B.C. II: Grog's Revenge is a 1984 video game by Sydney Development for the Commodore 64, ColecoVision, Coleco ADAM, and MSX. It is the sequel to B.C.'s Quest For Tires and is based on B.C., the newspaper comic strip by Johnny Hart. The game was advertised for the Atari 8-bit, ZX Spectrum, BBC Micro, and Amstrad CPC, but those ports were never released.

Plot
Thor, a caveman, who rides a stone unicycle, is searching for the "meaning of life" within several mountains.

Gameplay
The player must navigate Thor through the mountains, collecting clams. Like the comic strip, clams are used as money.  The object of the game is to collect enough clams to pay a toll to another caveman, Peter, which will allow Thor to access the next mountain.

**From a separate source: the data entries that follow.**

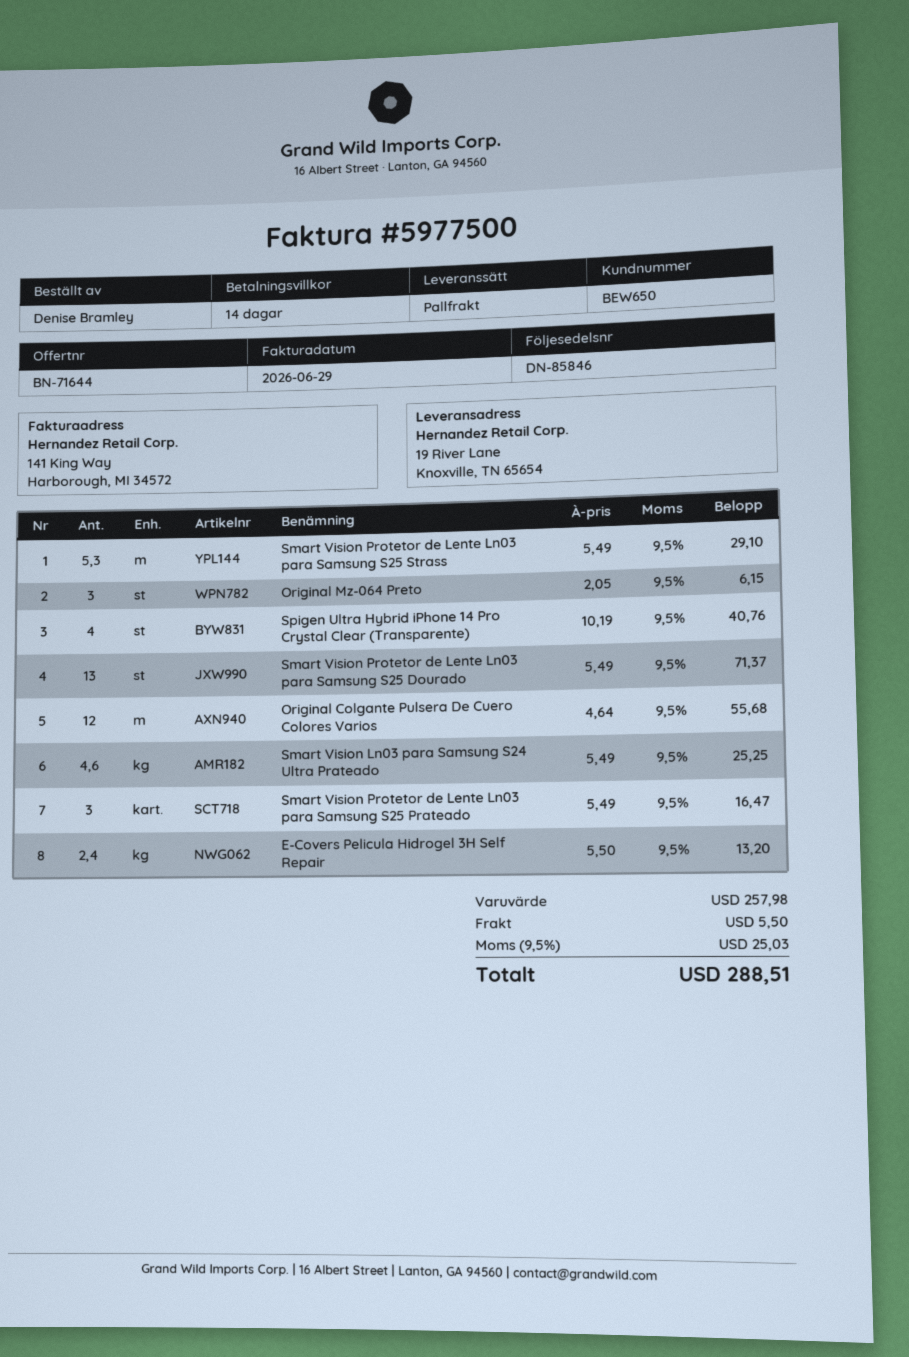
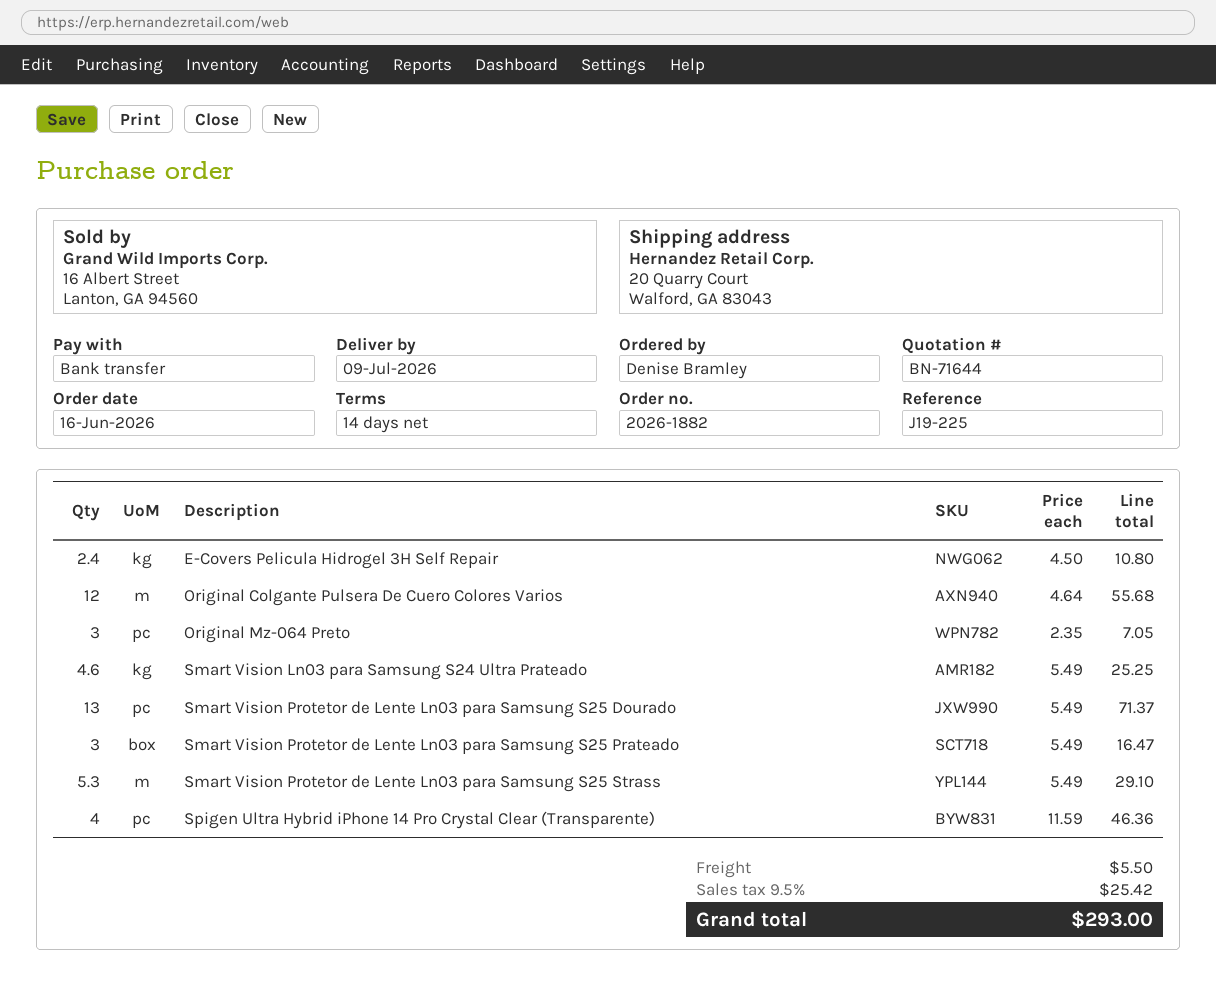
ship to: 19 River Lane, Knoxville, TN 65654 -> 20 Quarry Court, Walford, GA 83043
Original Mz-064 Preto: 3 x 2.05 = 6.15 -> 3 x 2.35 = 7.05
Spigen Ultra Hybrid iPhone 14 Pro Crystal Clear (Transparente): 4 x 10.19 = 40.76 -> 4 x 11.59 = 46.36
E-Covers Pelicula Hidrogel 3H Self Repair: 2.4 x 5.50 = 13.20 -> 2.4 x 4.50 = 10.80
tax: 9.5% = 25.03 -> 9.5% = 25.42
total: 288.51 -> 293.00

The player moves Thor along the mountainside and through caves.  When on the mountainside, Thor can move in all four directions, but must avoid falling off the cliff, slamming into a wall, or hitting a rock or hole; he must also avoid encountering a green dinosaur that will eat his "tire" and Grog, who will knock Thor off the mountain by shouting "GROG".  When in a cave, Thor may move from side to side, avoiding stalagmites.  Caves are dark except for a beam of light emanating from the player's position.  If the player collects enough clams before arriving at the end of the mountain trail, he proceeds to the next mountain; otherwise, he must return to collect more clams.

Ports
The Commodore 64 and Coleco ADAM versions has 15 stages (5 per set). The MSX and ColecoVision versions only has 5 stages.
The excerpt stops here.